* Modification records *
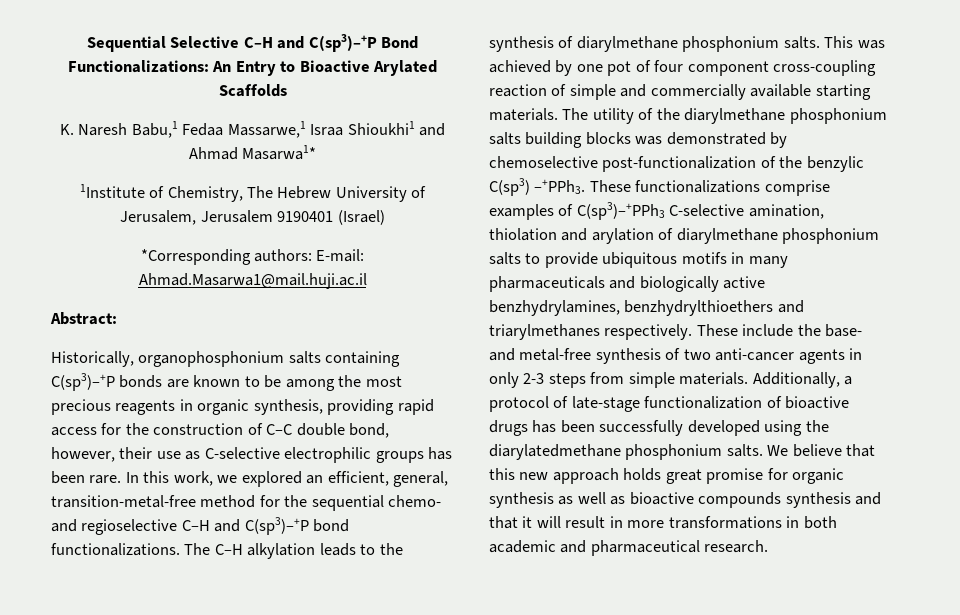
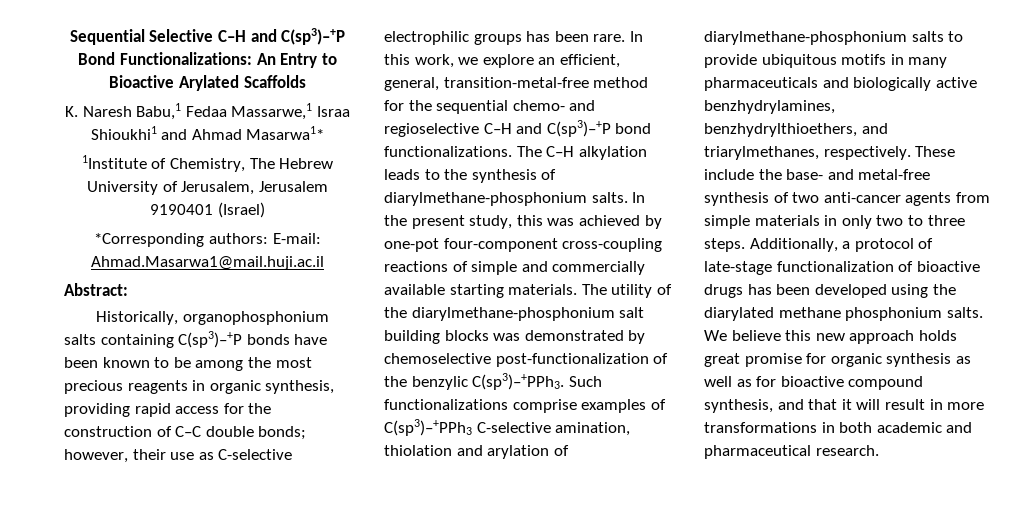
- Historically, organophosphonium salts containing C(sp3)–+P bonds are known to be among the most precious reagents in organic synthesis, providing rapid access for the construction of C–C double bond, however, their use as C-selective electrophilic groups has been rare.
+ Historically, organophosphonium salts containing C(sp3)–+P bonds have been known to be among the most precious reagents in organic synthesis, providing rapid access for the construction of C–C double bonds; however, their use as C-selective electrophilic groups has been rare.
- In this work, we explored an efficient, general, transition-metal-free method for the sequential chemo- and regioselective C–H and C(sp3)–+P bond functionalizations.
+ In this work, we explore an efficient, general, transition-metal-free method for the sequential chemo- and regioselective C–H and C(sp3)–+P bond functionalizations.
- The C–H alkylation leads to the synthesis of diarylmethane phosphonium salts. This was achieved by one pot of four component cross-coupling reaction of simple and commercially available starting materials.
+ The C–H alkylation leads to the synthesis of diarylmethane-phosphonium salts. In the present study, this was achieved by one-pot four-component cross-coupling reactions of simple and commercially available starting materials.
- The utility of the diarylmethane phosphonium salts building blocks was demonstrated by chemoselective post-functionalization of the benzylic C(sp3) –+PPh3. These functionalizations comprise examples of C(sp3)–+PPh3 C-selective amination, thiolation and arylation of diarylmethane phosphonium salts to provide ubiquitous motifs in many pharmaceuticals and biologically active benzhydrylamines, benzhydrylthioethers and triarylmethanes respectively.
+ The utility of the diarylmethane-phosphonium salt building blocks was demonstrated by chemoselective post-functionalization of the benzylic C(sp3)–+PPh3. Such functionalizations comprise examples of C(sp3)–+PPh3 C-selective amination, thiolation and arylation of diarylmethane-phosphonium salts to provide ubiquitous motifs in many pharmaceuticals and biologically active benzhydrylamines, benzhydrylthioethers, and triarylmethanes, respectively.
- These include the base- and metal-free synthesis of two anti-cancer agents in only 2-3 steps from simple materials.
+ These include the base- and metal-free synthesis of two anti-cancer agents from simple materials in only two to three steps.
- Additionally, a protocol of late-stage functionalization of bioactive drugs has been successfully developed using the diarylatedmethane phosphonium salts.
+ Additionally, a protocol of late-stage functionalization of bioactive drugs has been developed using the diarylated methane phosphonium salts.
- We believe that this new approach holds great promise for organic synthesis as well as bioactive compounds synthesis and that it will result in more transformations in both academic and pharmaceutical research.
+ We believe this new approach holds great promise for organic synthesis as well as for bioactive compound synthesis, and that it will result in more transformations in both academic and pharmaceutical research.

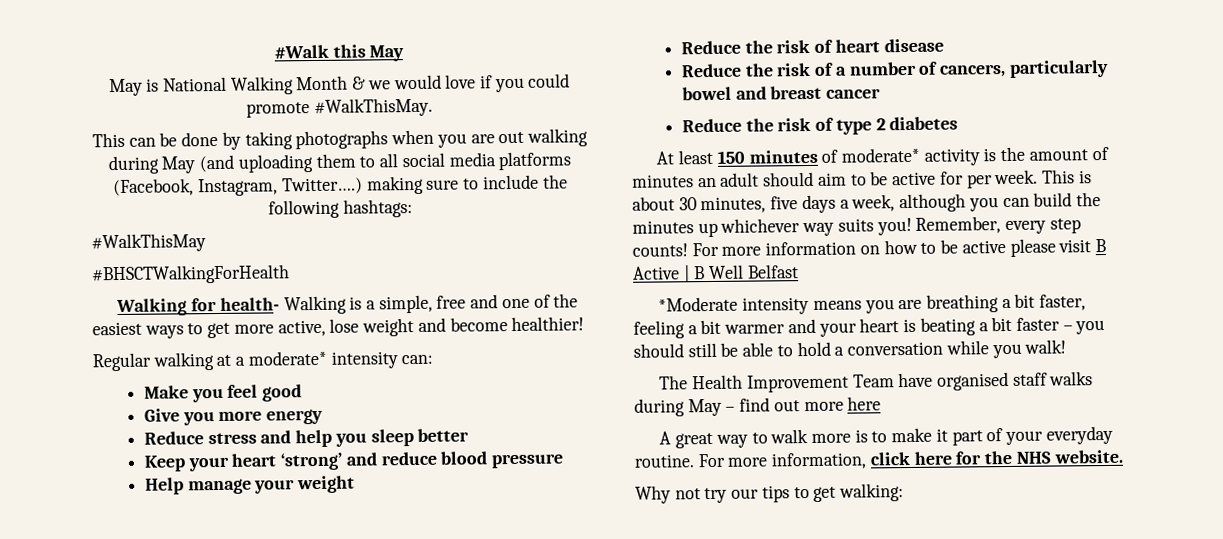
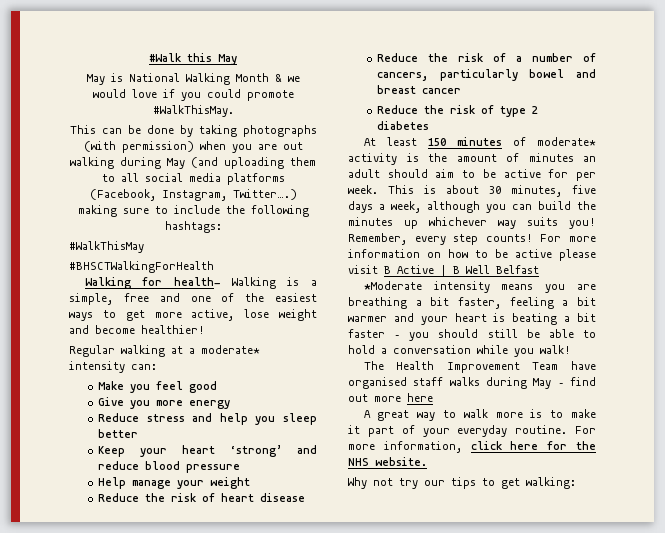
- This can be done by taking photographs when you are out walking during May (and uploading them to all social media platforms (Facebook, Instagram, Twitter….) making sure to include the following hashtags:
+ This can be done by taking photographs (with permission) when you are out walking during May (and uploading them to all social media platforms (Facebook, Instagram, Twitter….) making sure to include the following hashtags:

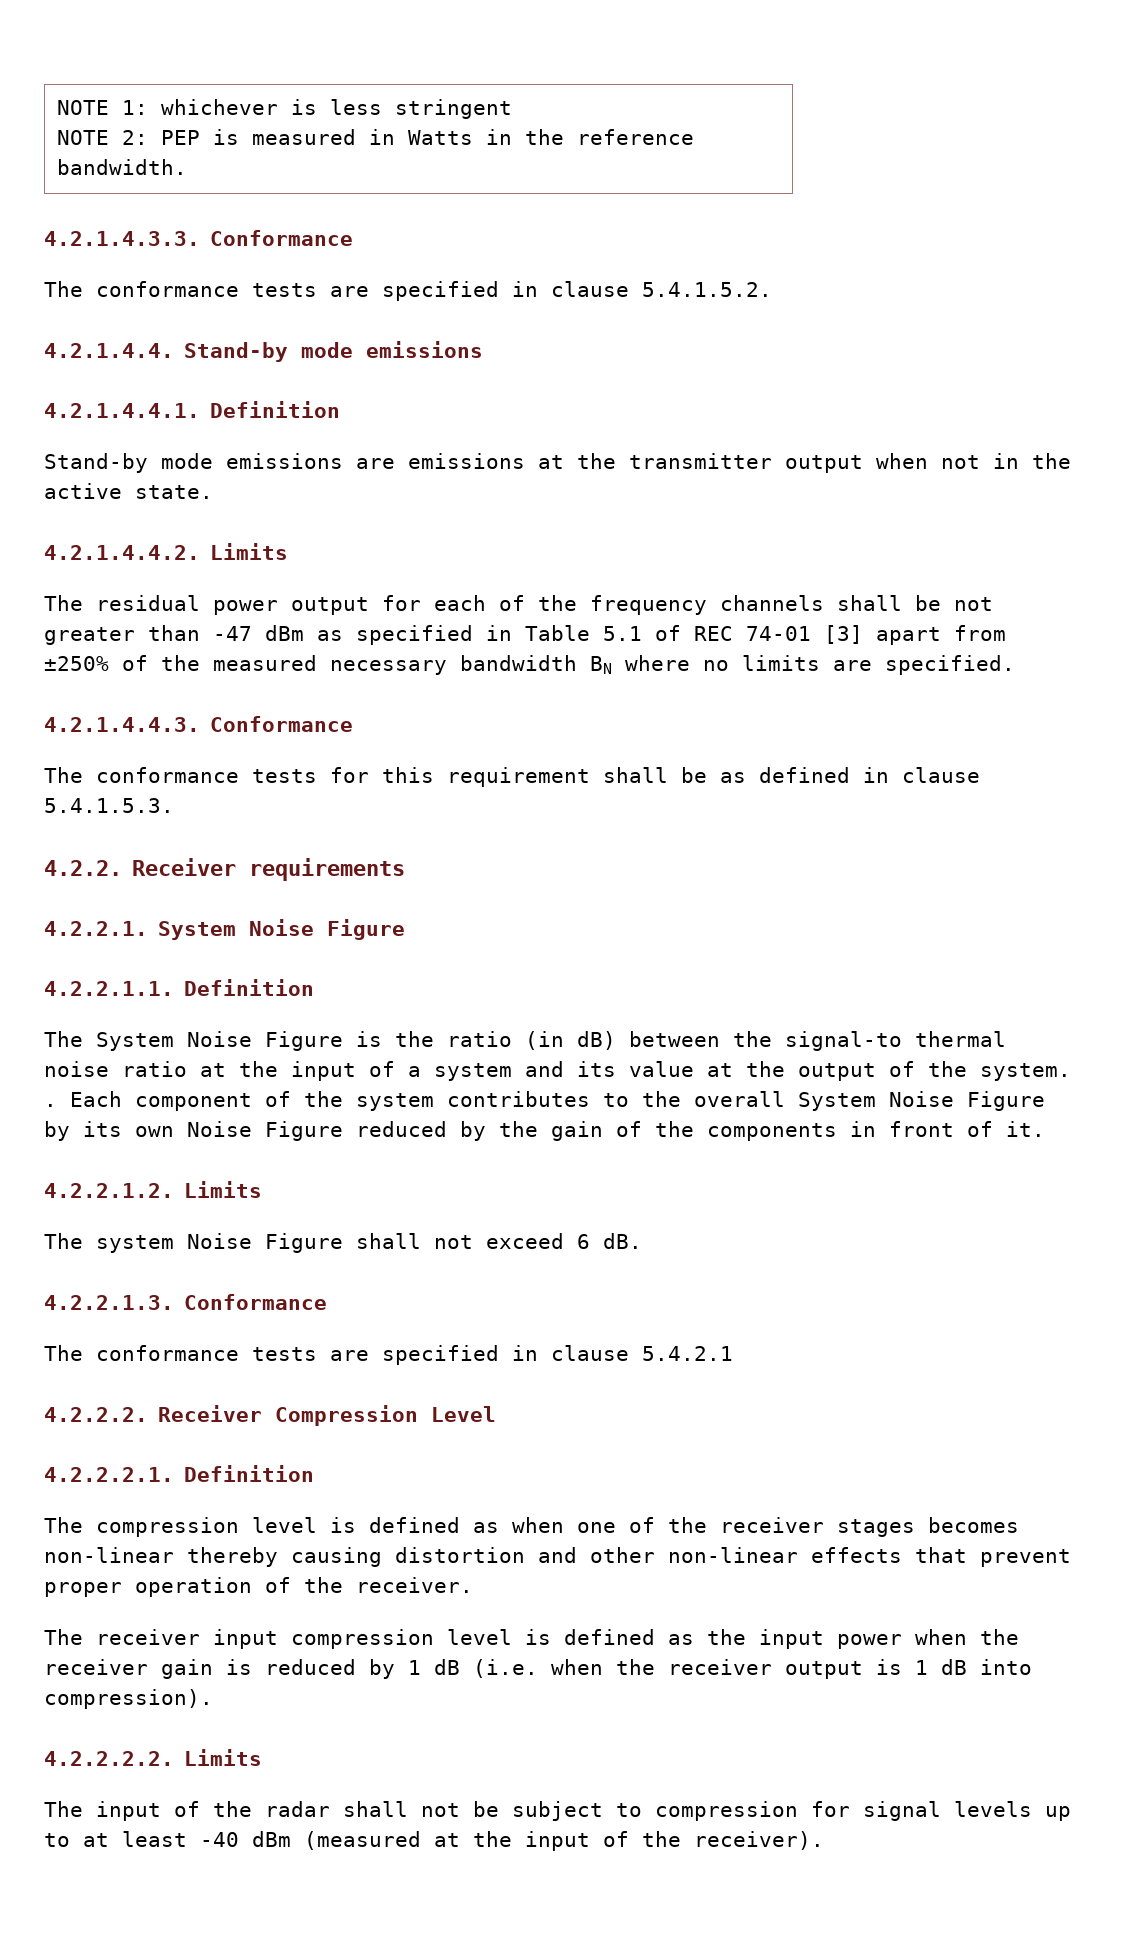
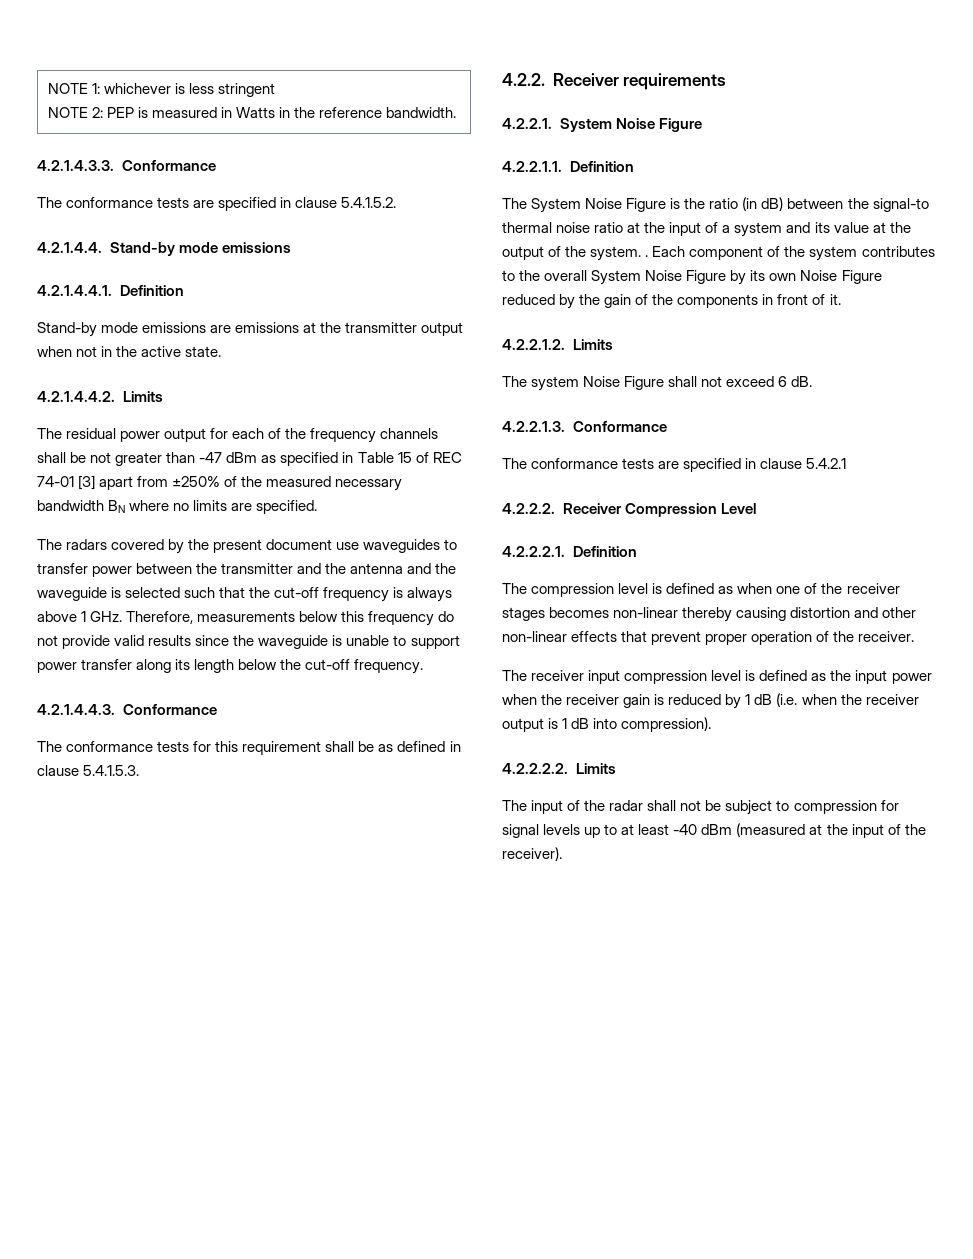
- The residual power output for each of the frequency channels shall be not greater than -47 dBm as specified in Table 5.1 of REC 74-01 [3] apart from ±250% of the measured necessary bandwidth BN where no limits are specified.
+ The residual power output for each of the frequency channels shall be not greater than -47 dBm as specified in Table 15 of REC 74-01 [3] apart from ±250% of the measured necessary bandwidth BN where no limits are specified.
+ The radars covered by the present document use waveguides to transfer power between the transmitter and the antenna and the waveguide is selected such that the cut-off frequency is always above 1 GHz. Therefore, measurements below this frequency do not provide valid results since the waveguide is unable to support power transfer along its length below the cut-off frequency.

* Task description *
The result should be an exact retyped version of all the entries above, containing no pictures.

* Task result *
- Historically, organophosphonium salts containing C(sp3)–+P bonds are known to be among the most precious reagents in organic synthesis, providing rapid access for the construction of C–C double bond, however, their use as C-selective electrophilic groups has been rare.
+ Historically, organophosphonium salts containing C(sp3)–+P bonds have been known to be among the most precious reagents in organic synthesis, providing rapid access for the construction of C–C double bonds; however, their use as C-selective electrophilic groups has been rare.
- In this work, we explored an efficient, general, transition-metal-free method for the sequential chemo- and regioselective C–H and C(sp3)–+P bond functionalizations.
+ In this work, we explore an efficient, general, transition-metal-free method for the sequential chemo- and regioselective C–H and C(sp3)–+P bond functionalizations.
- The C–H alkylation leads to the synthesis of diarylmethane phosphonium salts. This was achieved by one pot of four component cross-coupling reaction of simple and commercially available starting materials.
+ The C–H alkylation leads to the synthesis of diarylmethane-phosphonium salts. In the present study, this was achieved by one-pot four-component cross-coupling reactions of simple and commercially available starting materials.
- The utility of the diarylmethane phosphonium salts building blocks was demonstrated by chemoselective post-functionalization of the benzylic C(sp3) –+PPh3. These functionalizations comprise examples of C(sp3)–+PPh3 C-selective amination, thiolation and arylation of diarylmethane phosphonium salts to provide ubiquitous motifs in many pharmaceuticals and biologically active benzhydrylamines, benzhydrylthioethers and triarylmethanes respectively.
+ The utility of the diarylmethane-phosphonium salt building blocks was demonstrated by chemoselective post-functionalization of the benzylic C(sp3)–+PPh3. Such functionalizations comprise examples of C(sp3)–+PPh3 C-selective amination, thiolation and arylation of diarylmethane-phosphonium salts to provide ubiquitous motifs in many pharmaceuticals and biologically active benzhydrylamines, benzhydrylthioethers, and triarylmethanes, respectively.
- These include the base- and metal-free synthesis of two anti-cancer agents in only 2-3 steps from simple materials.
+ These include the base- and metal-free synthesis of two anti-cancer agents from simple materials in only two to three steps.
- Additionally, a protocol of late-stage functionalization of bioactive drugs has been successfully developed using the diarylatedmethane phosphonium salts.
+ Additionally, a protocol of late-stage functionalization of bioactive drugs has been developed using the diarylated methane phosphonium salts.
- We believe that this new approach holds great promise for organic synthesis as well as bioactive compounds synthesis and that it will result in more transformations in both academic and pharmaceutical research.
+ We believe this new approach holds great promise for organic synthesis as well as for bioactive compound synthesis, and that it will result in more transformations in both academic and pharmaceutical research.

- This can be done by taking photographs when you are out walking during May (and uploading them to all social media platforms (Facebook, Instagram, Twitter….) making sure to include the following hashtags:
+ This can be done by taking photographs (with permission) when you are out walking during May (and uploading them to all social media platforms (Facebook, Instagram, Twitter….) making sure to include the following hashtags:

- The residual power output for each of the frequency channels shall be not greater than -47 dBm as specified in Table 5.1 of REC 74-01 [3] apart from ±250% of the measured necessary bandwidth BN where no limits are specified.
+ The residual power output for each of the frequency channels shall be not greater than -47 dBm as specified in Table 15 of REC 74-01 [3] apart from ±250% of the measured necessary bandwidth BN where no limits are specified.
+ The radars covered by the present document use waveguides to transfer power between the transmitter and the antenna and the waveguide is selected such that the cut-off frequency is always above 1 GHz. Therefore, measurements below this frequency do not provide valid results since the waveguide is unable to support power transfer along its length below the cut-off frequency.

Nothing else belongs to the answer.